Tune Throughput and Queue Depth

Field	Value
Difficulty	Advanced
Estimated Read Time	15-20 minutes
Labels	`performance`, `tuning`, `async`, `queues`

Performance tuning only helps once your correctness baseline is stable; this chapter assumes it is, and turns to the knobs that decide how an async pipeline behaves when work arrives faster than it can be processed. You will set the queue depth, choose what happens when that queue fills, push a deterministic burst of frames non-blockingly, drain the results, and read the measurement report that tells you whether you dropped anything and how long each frame took.
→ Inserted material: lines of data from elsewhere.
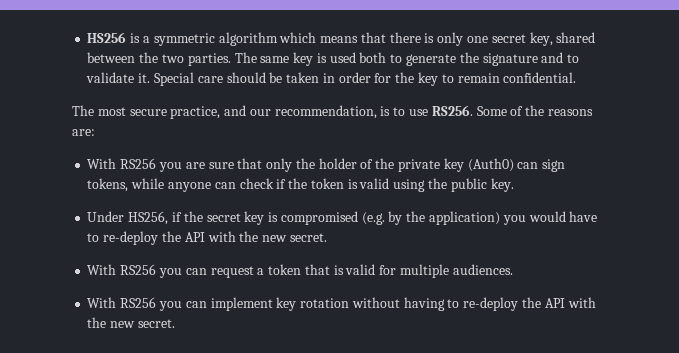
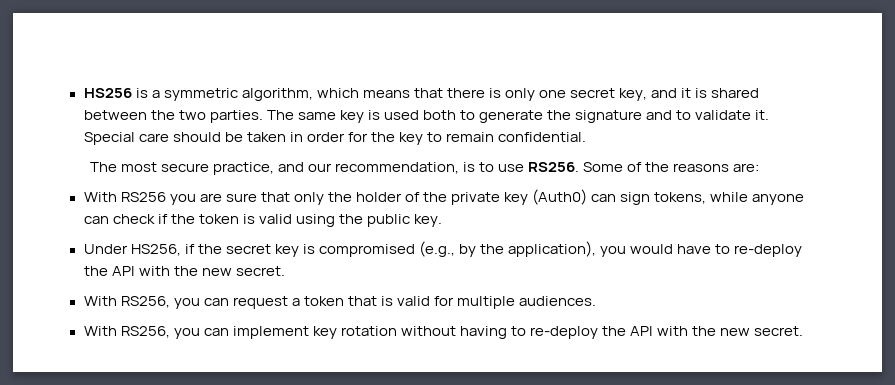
- HS256 is a symmetric algorithm which means that there is only one secret key, shared between the two parties.
+ HS256 is a symmetric algorithm, which means that there is only one secret key, and it is shared between the two parties.
- Under HS256, if the secret key is compromised (e.g. by the application) you would have to re-deploy the API with the new secret.
+ Under HS256, if the secret key is compromised (e.g., by the application), you would have to re-deploy the API with the new secret.
- With RS256 you can request a token that is valid for multiple audiences.
+ With RS256, you can request a token that is valid for multiple audiences.
- With RS256 you can implement key rotation without having to re-deploy the API with the new secret.
+ With RS256, you can implement key rotation without having to re-deploy the API with the new secret.

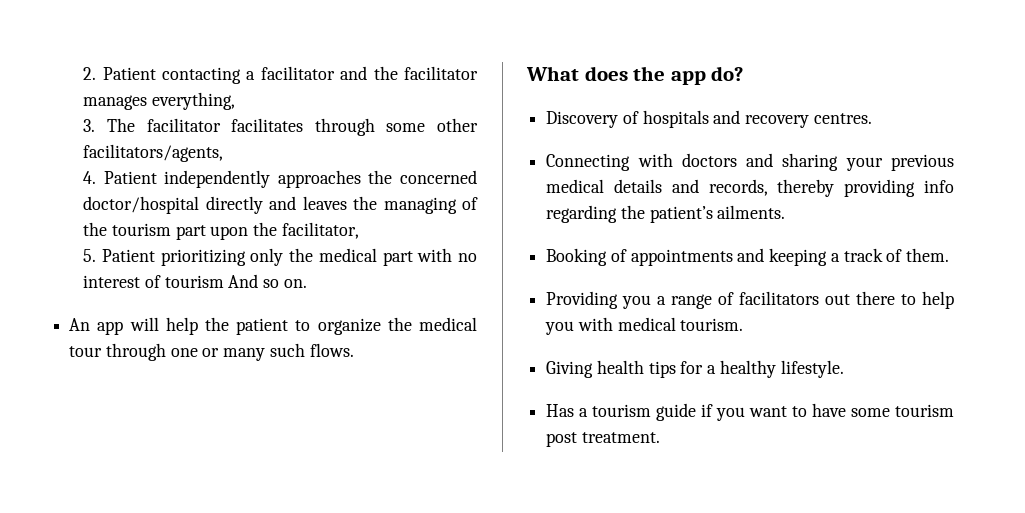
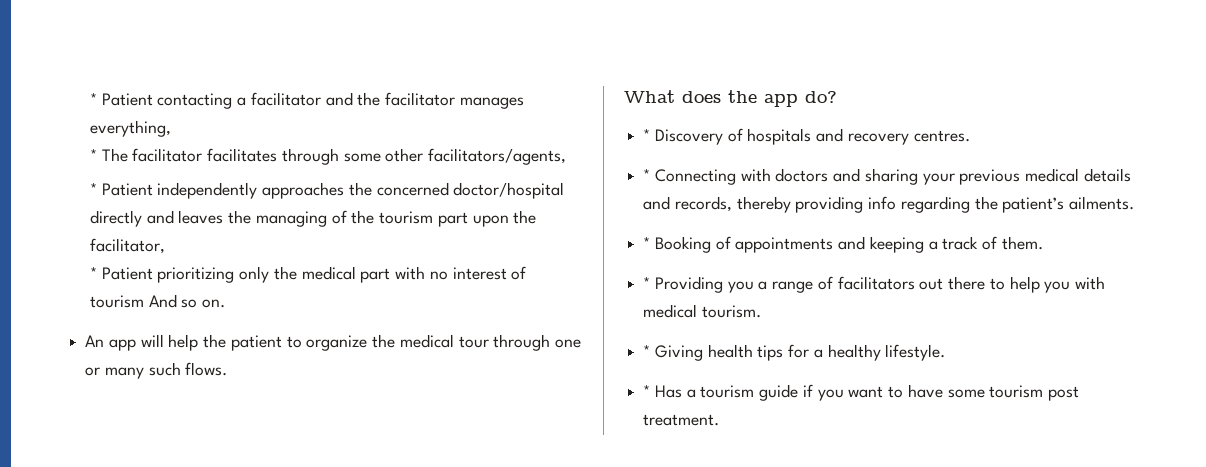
- 2. Patient contacting a facilitator and the facilitator manages everything,
+ * Patient contacting a facilitator and the facilitator manages everything,
- 3. The facilitator facilitates through some other facilitators/agents,
+ * The facilitator facilitates through some other facilitators/agents,
- 4. Patient independently approaches the concerned doctor/hospital directly and leaves the managing of the tourism part upon the facilitator,
+ * Patient independently approaches the concerned doctor/hospital directly and leaves the managing of the tourism part upon the facilitator,
- 5. Patient prioritizing only the medical part with no interest of tourism And so on.
+ * Patient prioritizing only the medical part with no interest of tourism And so on.
- Discovery of hospitals and recovery centres.
+ * Discovery of hospitals and recovery centres.
- Connecting with doctors and sharing your previous medical details and records, thereby providing info regarding the patient’s ailments.
+ * Connecting with doctors and sharing your previous medical details and records, thereby providing info regarding the patient’s ailments.
- Booking of appointments and keeping a track of them.
+ * Booking of appointments and keeping a track of them.
- Providing you a range of facilitators out there to help you with medical tourism.
+ * Providing you a range of facilitators out there to help you with medical tourism.
- Giving health tips for a healthy lifestyle.
+ * Giving health tips for a healthy lifestyle.
- Has a tourism guide if you want to have some tourism post treatment.
+ * Has a tourism guide if you want to have some tourism post treatment.

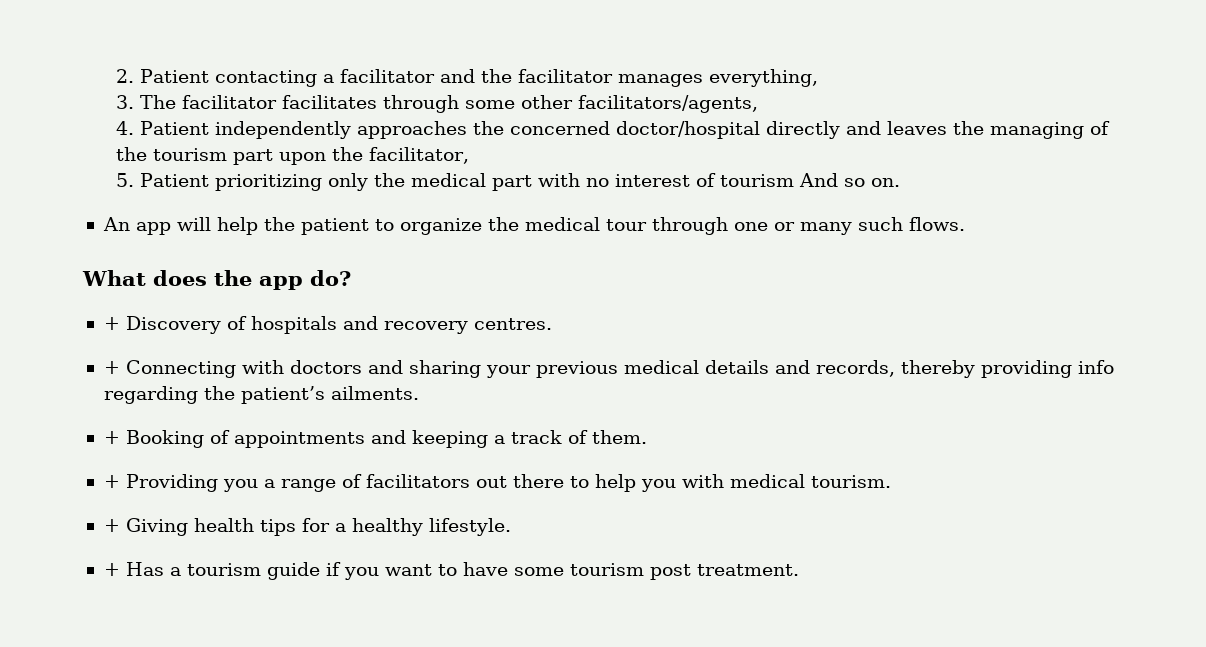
- * Patient contacting a facilitator and the facilitator manages everything,
+ 2. Patient contacting a facilitator and the facilitator manages everything,
- * The facilitator facilitates through some other facilitators/agents,
+ 3. The facilitator facilitates through some other facilitators/agents,
- * Patient independently approaches the concerned doctor/hospital directly and leaves the managing of the tourism part upon the facilitator,
+ 4. Patient independently approaches the concerned doctor/hospital directly and leaves the managing of the tourism part upon the facilitator,
- * Patient prioritizing only the medical part with no interest of tourism And so on.
+ 5. Patient prioritizing only the medical part with no interest of tourism And so on.
- * Discovery of hospitals and recovery centres.
+ + Discovery of hospitals and recovery centres.
- * Connecting with doctors and sharing your previous medical details and records, thereby providing info regarding the patient’s ailments.
+ + Connecting with doctors and sharing your previous medical details and records, thereby providing info regarding the patient’s ailments.
- * Booking of appointments and keeping a track of them.
+ + Booking of appointments and keeping a track of them.
- * Providing you a range of facilitators out there to help you with medical tourism.
+ + Providing you a range of facilitators out there to help you with medical tourism.
- * Giving health tips for a healthy lifestyle.
+ + Giving health tips for a healthy lifestyle.
- * Has a tourism guide if you want to have some tourism post treatment.
+ + Has a tourism guide if you want to have some tourism post treatment.

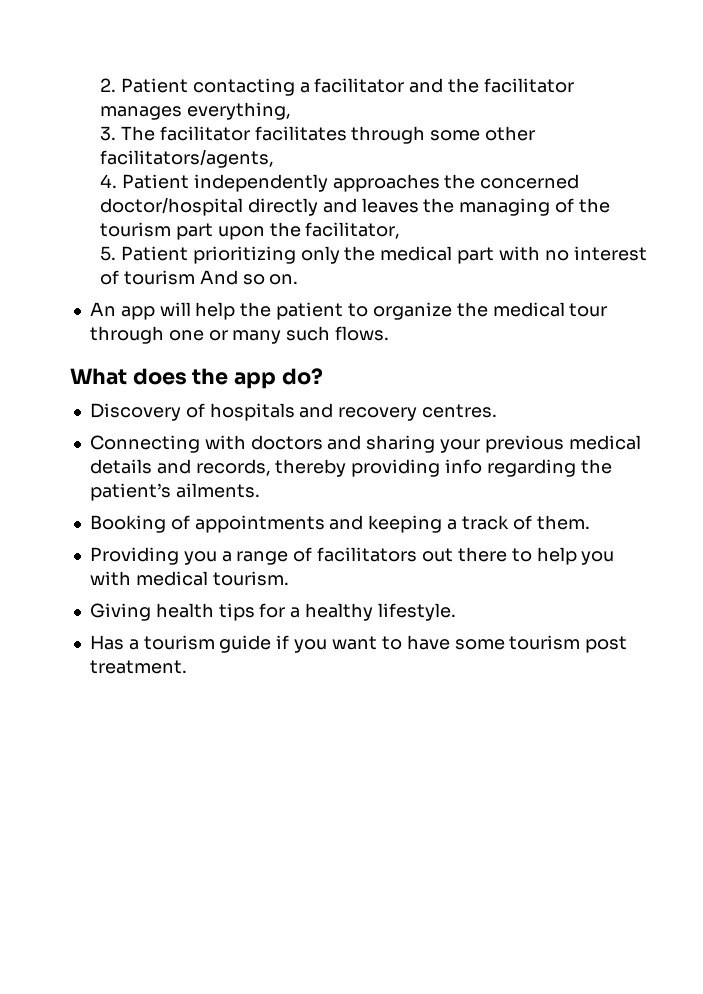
- + Discovery of hospitals and recovery centres.
+ Discovery of hospitals and recovery centres.
- + Connecting with doctors and sharing your previous medical details and records, thereby providing info regarding the patient’s ailments.
+ Connecting with doctors and sharing your previous medical details and records, thereby providing info regarding the patient’s ailments.
- + Booking of appointments and keeping a track of them.
+ Booking of appointments and keeping a track of them.
- + Providing you a range of facilitators out there to help you with medical tourism.
+ Providing you a range of facilitators out there to help you with medical tourism.
- + Giving health tips for a healthy lifestyle.
+ Giving health tips for a healthy lifestyle.
- + Has a tourism guide if you want to have some tourism post treatment.
+ Has a tourism guide if you want to have some tourism post treatment.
By the end you will have a working harness for measuring an async run under backpressure: enqueue counts, drop counts, outputs pulled, average latency, and push cost. The same loop is the basis for tuning a real pipeline against the heuristics in In Practice.

Walkthrough

Configure the run options

RunOptions is where async behavior under load is decided. We set queue_depth (how many in-flight samples the runtime accepts), overflow_policy (what happens when that queue is full — Block, KeepLatest, or DropIncoming), output_memory = Owned (returned tensors own their data so they survive past the pull), We then build() the graph in Async mode, which gives us a run with independent producer and consumer sides.

The overflow policy is parsed from --drop into simaai::neat::OverflowPolicy::{Block,KeepLatest,DropIncoming}; graph.build(input, opt) returns the run handle.

tutorials/016_tune_throughput_and_queues/tune_throughput_and_queues.cpp
simaai::neat::RunOptions opt;
opt.queue_depth = queue_depth;
opt.overflow_policy = parse_drop_policy(argc, argv);
opt.output_memory = simaai::neat::OutputMemory::Owned;

auto run = graph.build(std::vector<cv::Mat>{rgb}, opt);

Push the workload and drain

This is where the queue policy is exercised. We call try_push(...) in a tight loop — a non-blocking push that simply returns whether the sample was accepted, so a full queue under DropIncoming/KeepLatest shows up as rejected pushes rather than a stall. After the burst we call close_input() to signal no more inputs, then drain the consumer side with a pull(...) loop until it returns empty. Pairing try_push with close_input plus a drain loop is the canonical non-blocking async pattern.

tutorials/016_tune_throughput_and_queues/tune_throughput_and_queues.cpp
// try_push never blocks; pair it with close_input + drain pull loop.
simaai::neat::MeasureOptions measure_opt;
measure_opt.title = "tutorial 016 throughput";
auto scope = run.start_measurement(measure_opt);
for (int i = 0; i < iters; ++i)
  (void)run.try_push(std::vector<cv::Mat>{rgb});
run.close_input();

int pulled = 0;
while (run.pull(/*timeout_ms=*/1000).has_value())
  ++pulled;
const auto measured = scope.stop();

Read the measurement report

With the run drained, we stop the measurement scope. The report counters group gives runtime-side numbers — inputs enqueued, inputs dropped, outputs pulled — while input gives push-side numbers such as average push cost and input renegotiations. Together, these tell you whether your queue depth and overflow policy did what you intended: did frames drop, did latency climb, was the push path cheap.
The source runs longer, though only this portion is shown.